My research interest are broadly in algorithm design and analysis, and I take inspiration from biological problems. Many times this not only leads to an interesting algorithmic result, but a useful biological tool (see Software).
I am currently an Assistant Professor in the Computer Science Department at the University of Texas at El Paso (UTEP). More information on my research group can be found at deblasiolab.org.
Previously I was a Lane Fellow in the Computational Biology Department at Carnegie Mellon University working with Carl Kingsford.
I was previously a PhD student in the Computer Science Department at the University of Arizona working with John Kececioglu and a student in the CS Department Department at the University of Central Florida working with Shaojie Zhang.
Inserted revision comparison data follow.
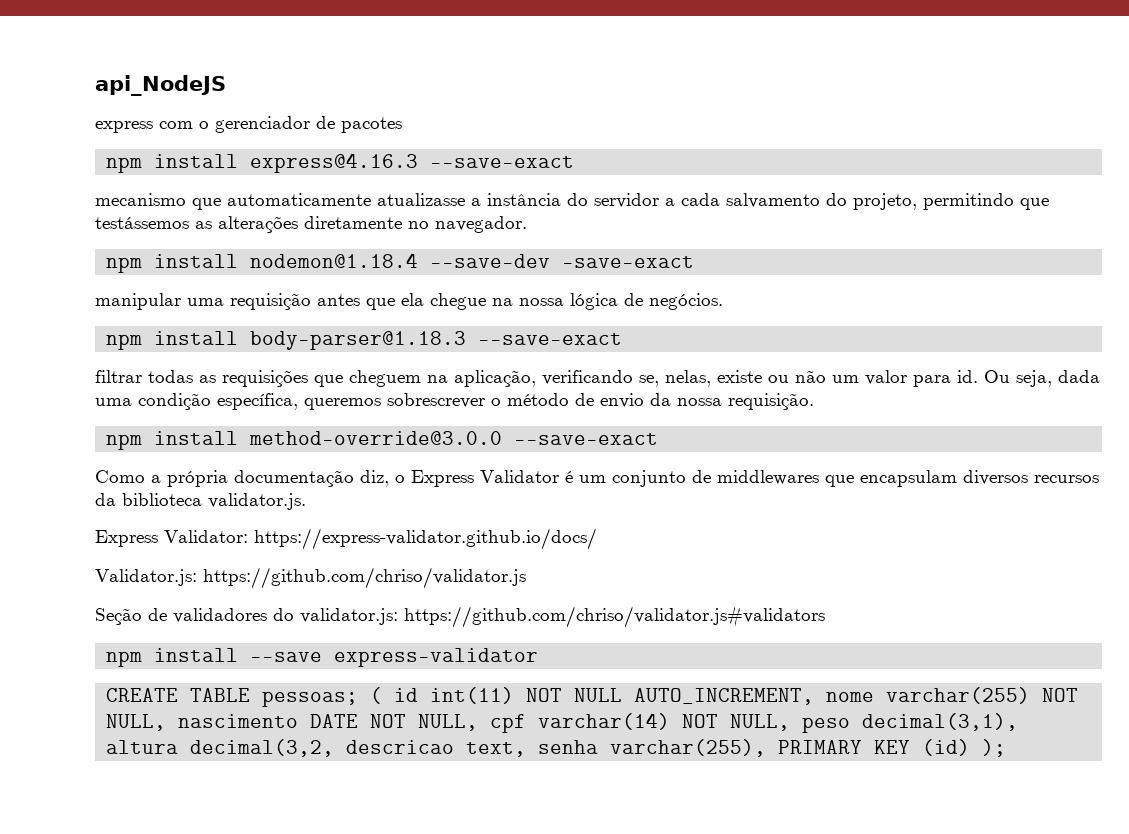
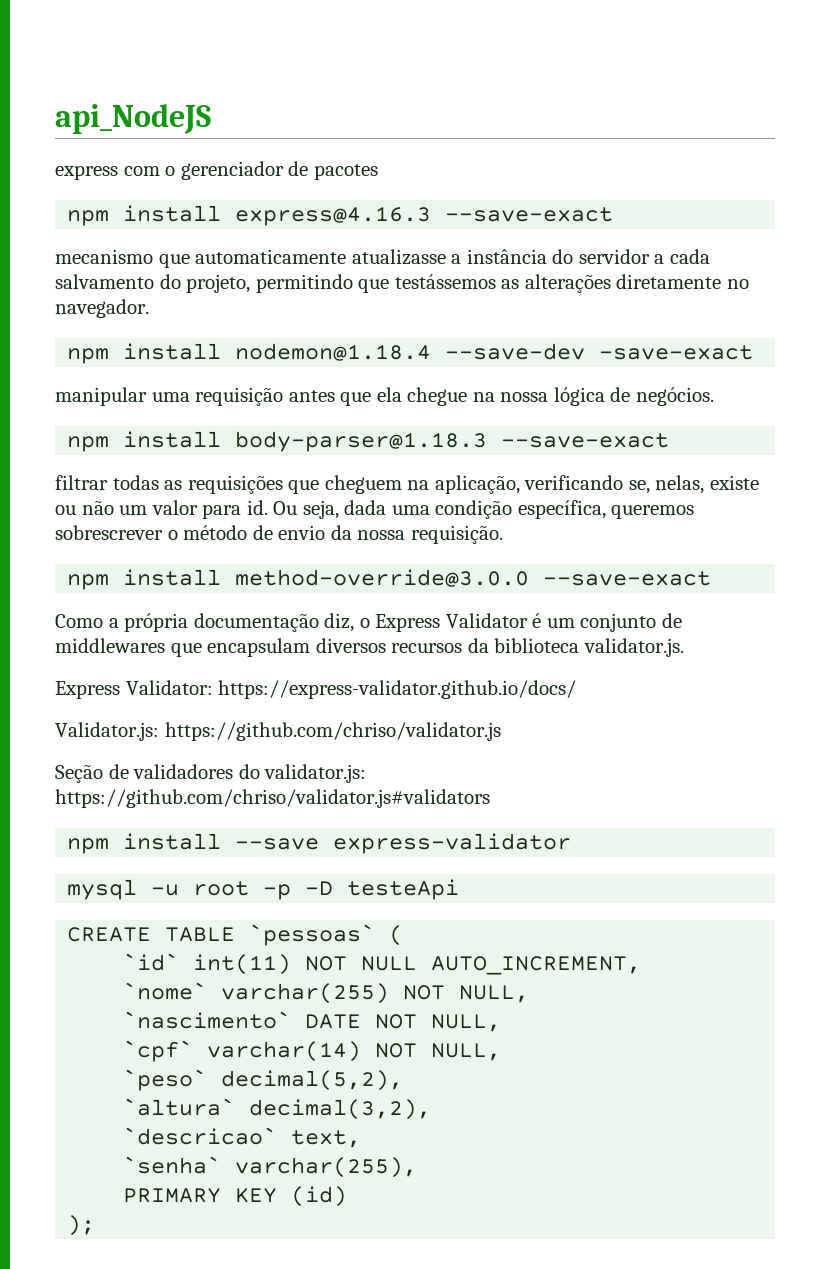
(539, 657) none -> [67,879,460,900] // mysql -u root -p -D testeApi
[262,691,359,707] pessoas; -> [249,924,376,946] `pessoas`
[394,688,419,702] id -> [123,953,180,971] // `id`
[826,692,875,702] nome -> [123,982,208,1000] // `nome`
[178,714,299,728] nascimento -> [123,1011,292,1029] // `nascimento`
[490,714,527,733] cpf -> [123,1040,194,1062] // `cpf`
[802,713,1019,733] [106,739,455,757] peso decimal(3,1), altura decimal(3,2, descricao -> [123,1069,404,1091] [123,1098,432,1120] [123,1127,278,1145] // `peso` decimal(5,2), // `altura` decimal(3,2), // `descricao`
[538,740,599,754] senha -> [123,1156,222,1174] // `senha`
(767, 748) none -> (418, 1167) //
(971, 747) none -> (348, 1196) //

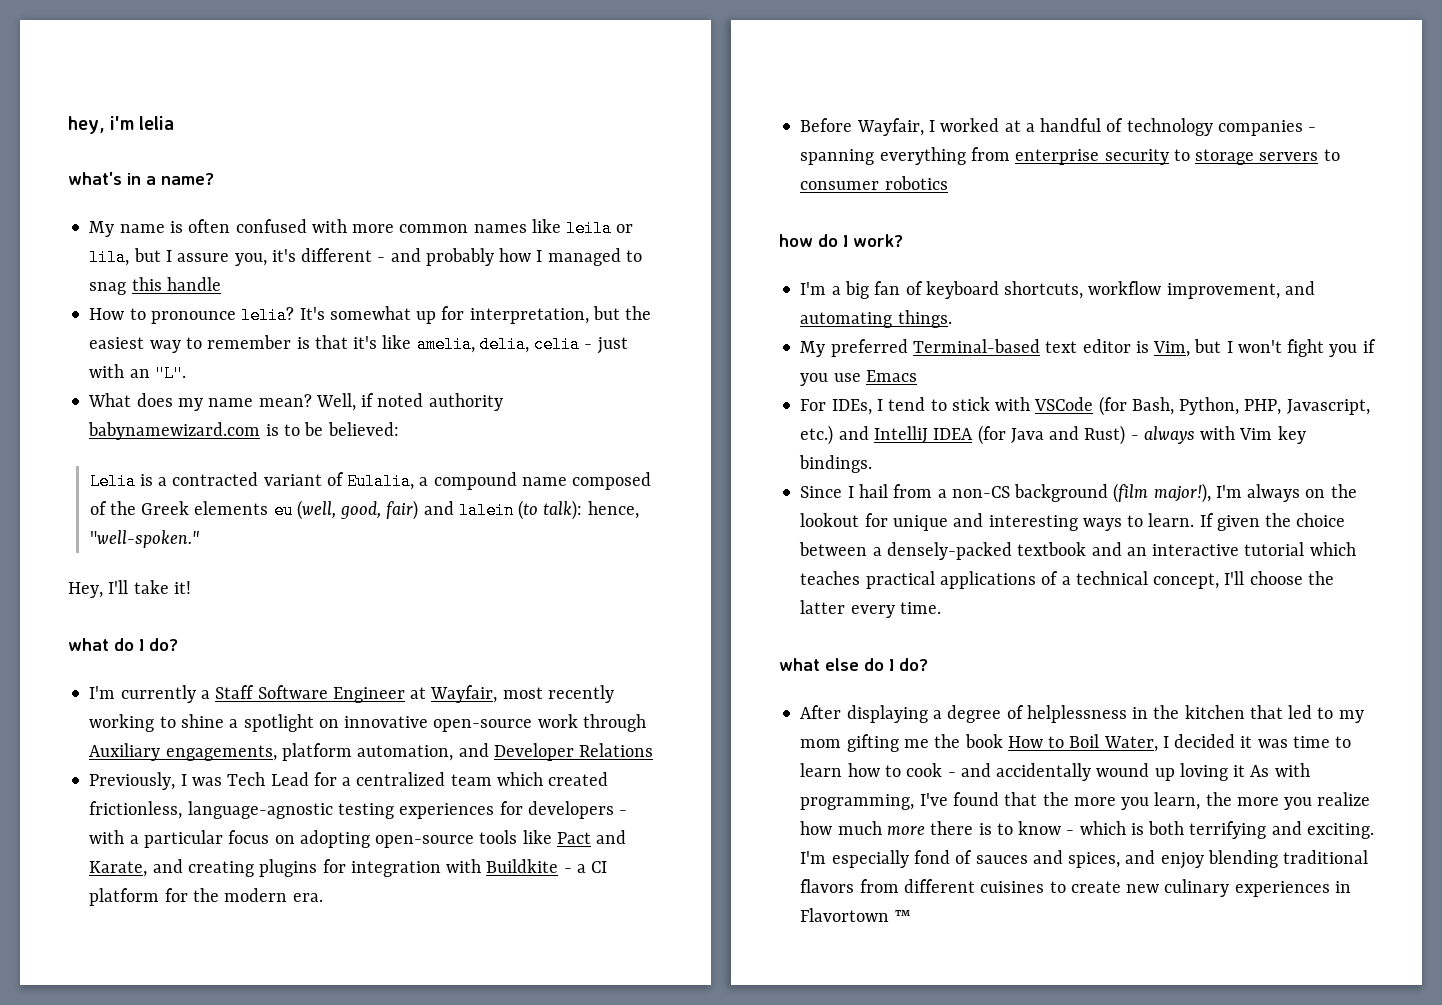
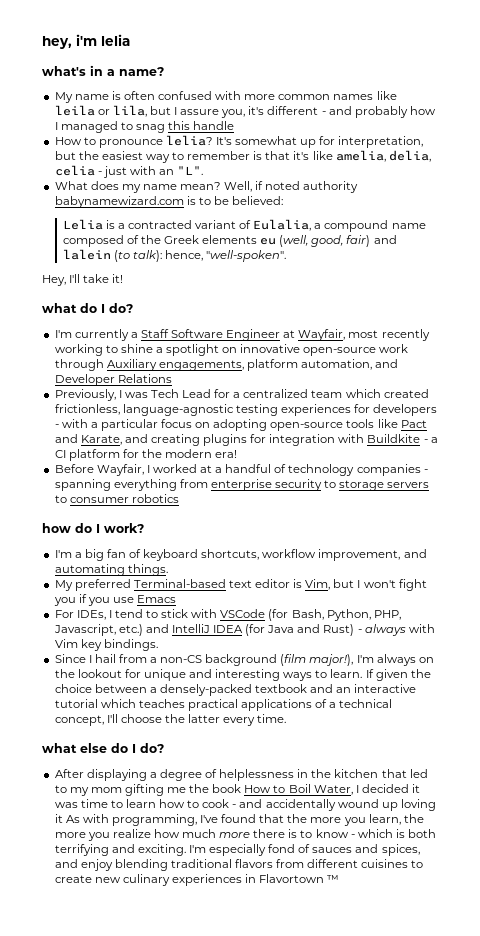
[89,530,199,548] "well-spoken." -> [206,250,287,262] "well-spoken".
[292,893,323,902] era. -> [215,450,238,458] era!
In the past my work has focused mainly on multiple sequence alignment problems. Most recently I worked on improving accuracy of protein multiple sequence alignments. Multiple sequence alignment is a fundamental step in bioinformatics, but the problem is NP-complete. Because of the importance of the result and complexity of the multiple sequence alignment problem many algorithms exist to find high quality alignments in practice. Each of these algorithms has a large number of tunable parameters that can greatly affect the quality of the computed alignment. Most users rely on the default parameter choices, which produce the best alignments on average, but produce poor alignments for some inputs. We developed a process called parameter advising which selects parameter choices that produces a high quality alignment for the input. To accomplish this candidate alignments are produced using each of the parameter choices in an advising set, the accuracy of these candidate alignments is then estimated using an advising estimator, the candidate alignment with the highest estimated accuracy is then selected for the user. To estimate the alignment accuracy we developed Facet (Feature-based accuracy estimator) which is a linear combination of efficiently-computable feature functions. We have found that learning an optimal advisor (selecting both the estimator coefficients and the set of parameter choices) is NP-complete. We expanded this result to show that finding the estimator coefficients or the estimator set independently is also NP-complete. In practice, we have methods to find close-to optimal advisors. We are working on ways to improve the accuracy of these parameter advisors.
I have also worked on improving the memory consumption of secondary structure conscious RNA multiple sequence alignment (see PMFastR) and high throughput phylogeny filtering (see SiClE).